Distinguished by their thick, silky coat, Afghan hounds-also referred to as Tazi or Baluchi hounds, are said to be the world’s most glamorous dogs. With their noble-like stance and frou-frou hair-do, it’s no great wonder why!
Today, we’re going to take a closer look at this amazingly elegant breed. Where did Afghan dogs come from? How do you take care of them? Do they shed a lot?
And, most importantly, are Afghan hounds the right dogs for you and your family? Let’s find out.
Also Read: Large Dog Breeds List A-Z with Pictures
|Afghan Hound Breed Information|
|Weight:||50 to 60 pounds|
|Lifespan:||12 – 14 years|
|Temperament:||Aloof, Dignified, Clownish, Happy, Independent|
|Alternative Names:||uchi Hound, Tāzī, Balkh Hound, Baluchi Hound, Barutzy Hound, Shalgar Hound, Kabul Hound, Galanday Hound|
|Health and Grooming|
|Amount Of Shedding:|
|Tendency To Bark:|
History of Afghan Hound Dog Breeds: One of the Oldest Dog Breeds Alive
According to the American Kennel Club, the official registry of purebred dog pedigrees in the United States, the Afghan hound is one of the oldest, if not the oldest, breed of purebred dogs.
The breed is so old that tribesmen hunters of Afghanistan call this hound “the dog of Noah’s Ark.”

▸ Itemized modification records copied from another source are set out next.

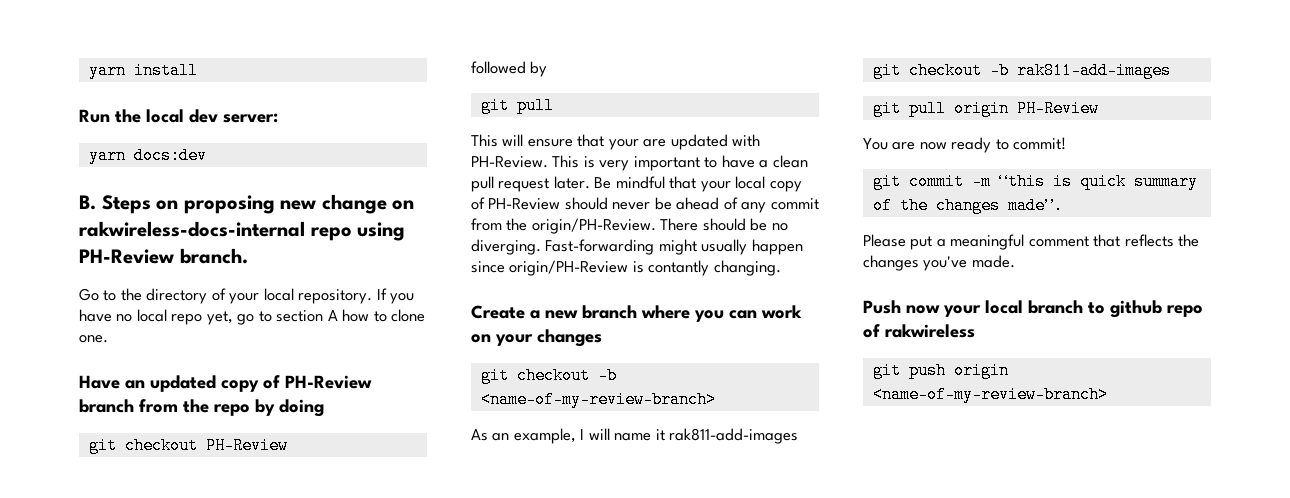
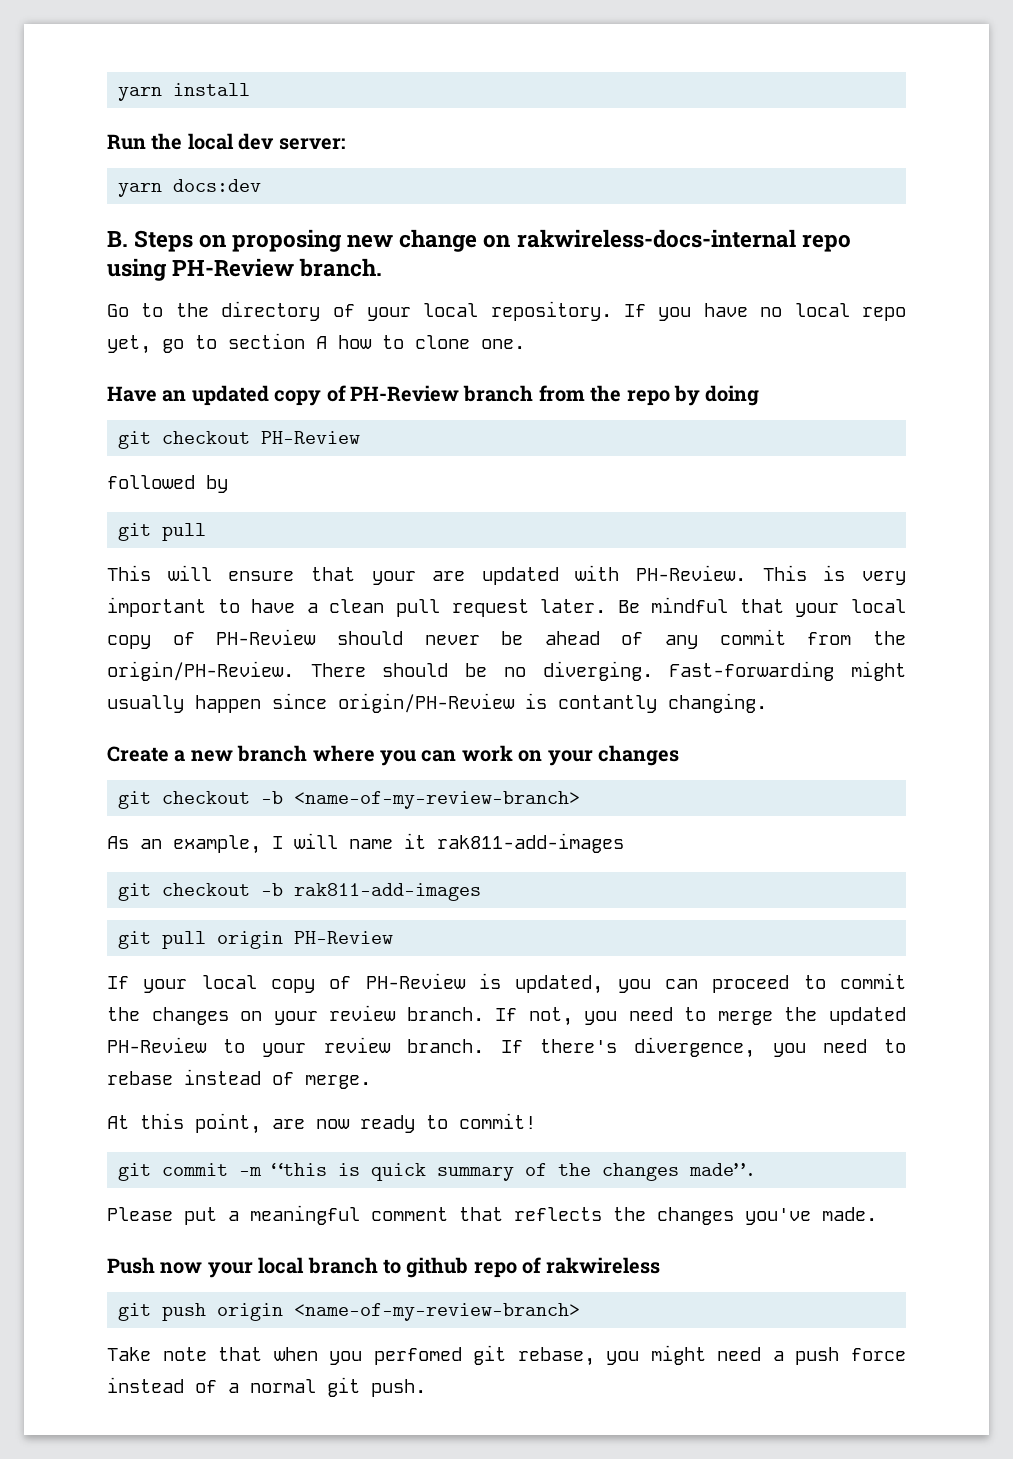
[863,138,888,150] You -> [107,973,907,994] [107,1005,907,1026] [107,1037,907,1058] [107,1069,371,1089] [107,1113,261,1134] If your local copy of PH-Review is updated, you can proceed to commit the changes on your review branch. If not, you need to merge the updated PH-Review to your review branch. If there's divergence, you need to rebase instead of merge. // At this point,
(1108, 394) none -> [107,1345,907,1366] [107,1377,426,1397] // Take note that when you perfomed git rebase, you might need a push force instead of a normal git push.

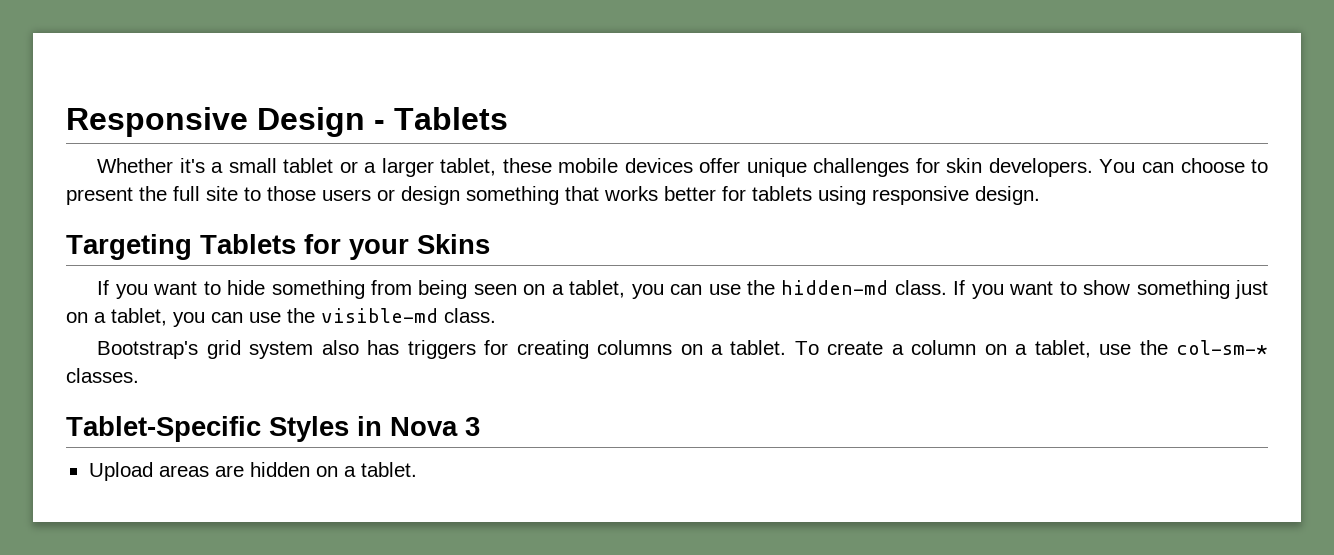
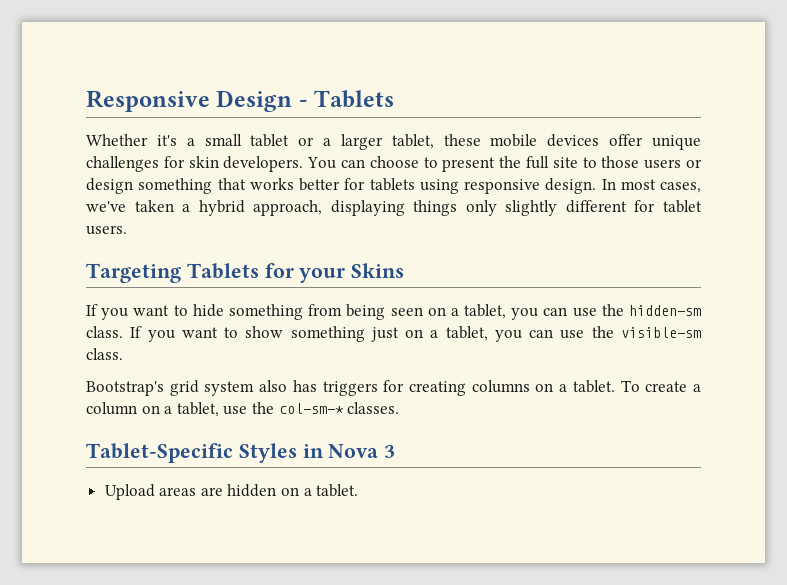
(1040, 195) none -> [601,179,701,193] [86,200,702,216] [86,225,127,235] In most cases, we've taken a hybrid approach, displaying things only slightly different for tablet users.
[781,280,889,295] hidden-md -> [629,305,701,316] hidden-sm
[321,308,438,323] visible-md -> [620,327,701,338] visible-sm

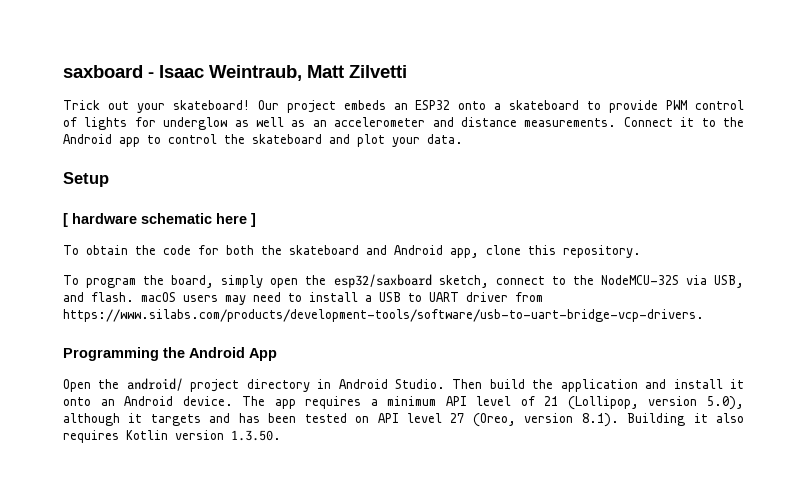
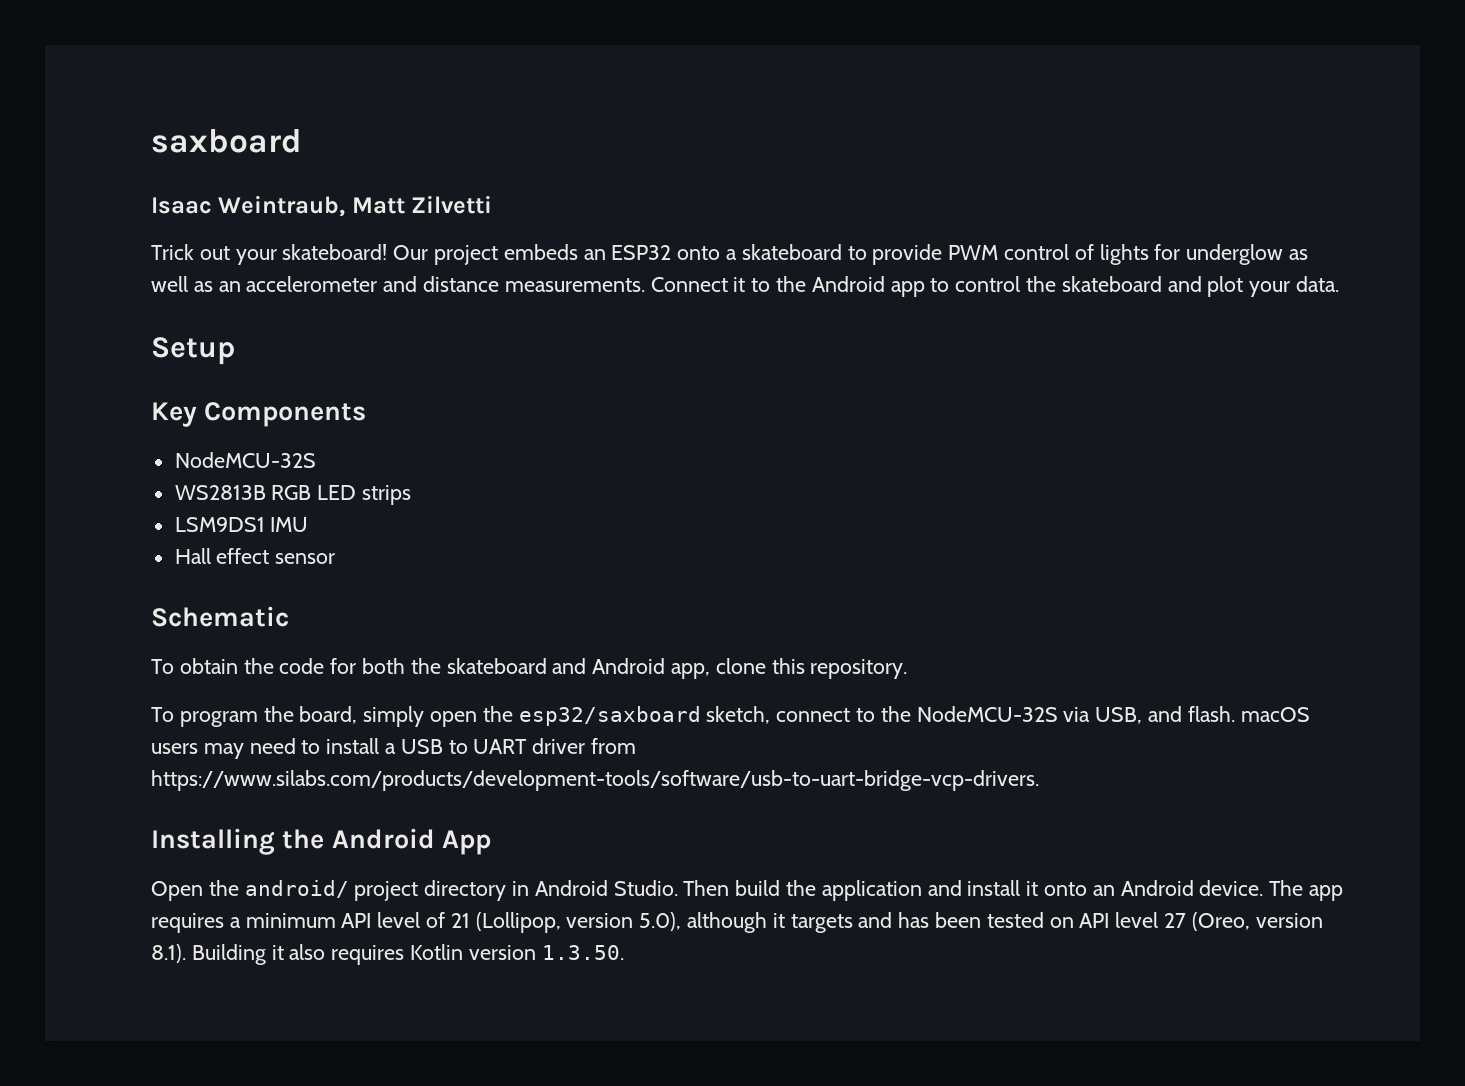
[148,72,154,78] - -> (302, 141) //
[63,213,256,227] [ hardware schematic here ] -> [151,402,367,427] [174,452,316,468] [174,485,412,505] [174,517,309,532] [174,548,336,564] [151,606,289,627] Key Components // NodeMCU-32S // WS2813B RGB LED strips // LSM9DS1 IMU // Hall effect sensor // Schematic
[63,347,159,361] Programming -> [151,828,275,855] Installing

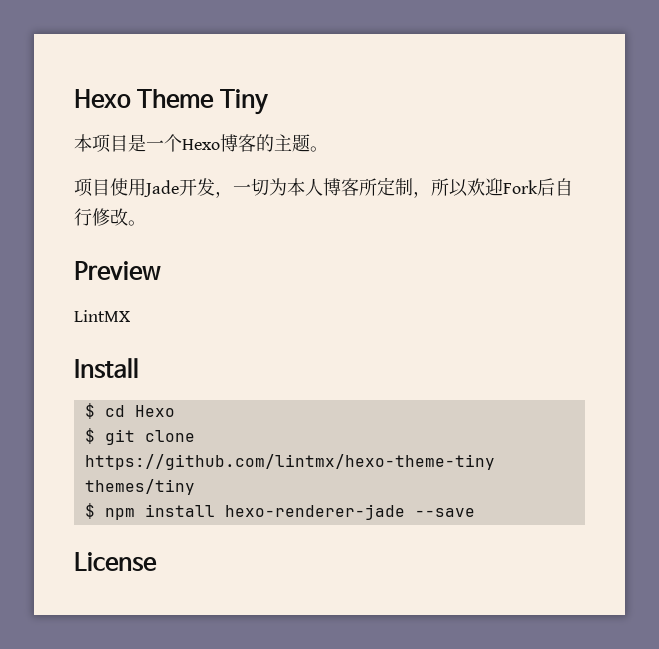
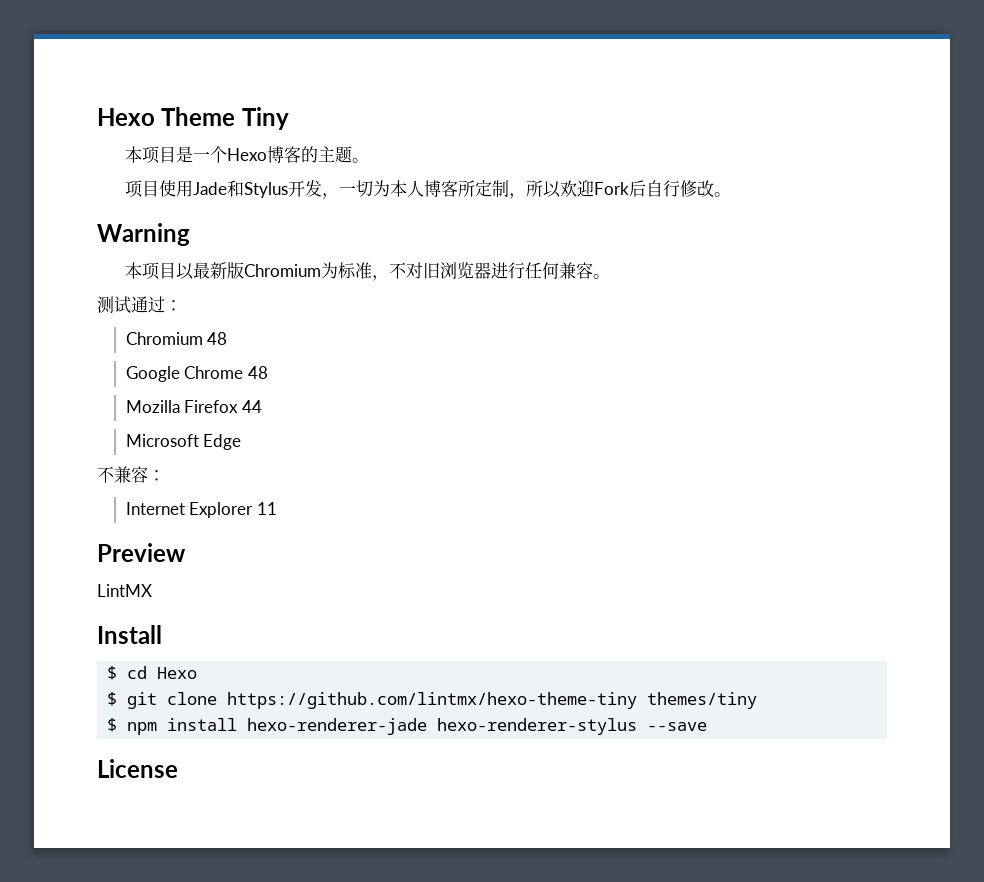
(179, 188) none -> [227,180,289,198] 和Stylus
(146, 223) none -> [97,223,190,246] [125,262,611,281] [97,296,182,314] [125,332,228,345] [125,366,268,382] [125,400,262,413] [125,434,242,450] [97,466,165,483] [125,502,277,518] // Warning // 本项目以最新版Chromium为标准，不对旧浏览器进行任何兼容。 // 测试通过： // Chromium 48 // Google Chrome 48 // Mozilla Firefox 44 // Microsoft Edge // 不兼容： // Internet Explorer 11
(405, 512) none -> [437,718,638,735] hexo-renderer-stylus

As the legend goes, when Noah’s ark sprung leaks too many to handle, he asked for the help of the ever-faithful Afghan hounds who were on board. Cleverly, they stopped the leaks by “plugging” the holes using their long noses and thus prevented the ark from sinking.
There’s much speculation about the Afghan dog breed’s origin as it predates written history by a few thousand years. In fact, they date back to the pre-Christian era!
What we do know is that for centuries, Afghan hounds were hunting companions and symbols of royal status by tribal chieftains and aristocrats.
Although no longer bred for hunting, these dogs are well-known throughout international dog competitions because of their poise and beauty.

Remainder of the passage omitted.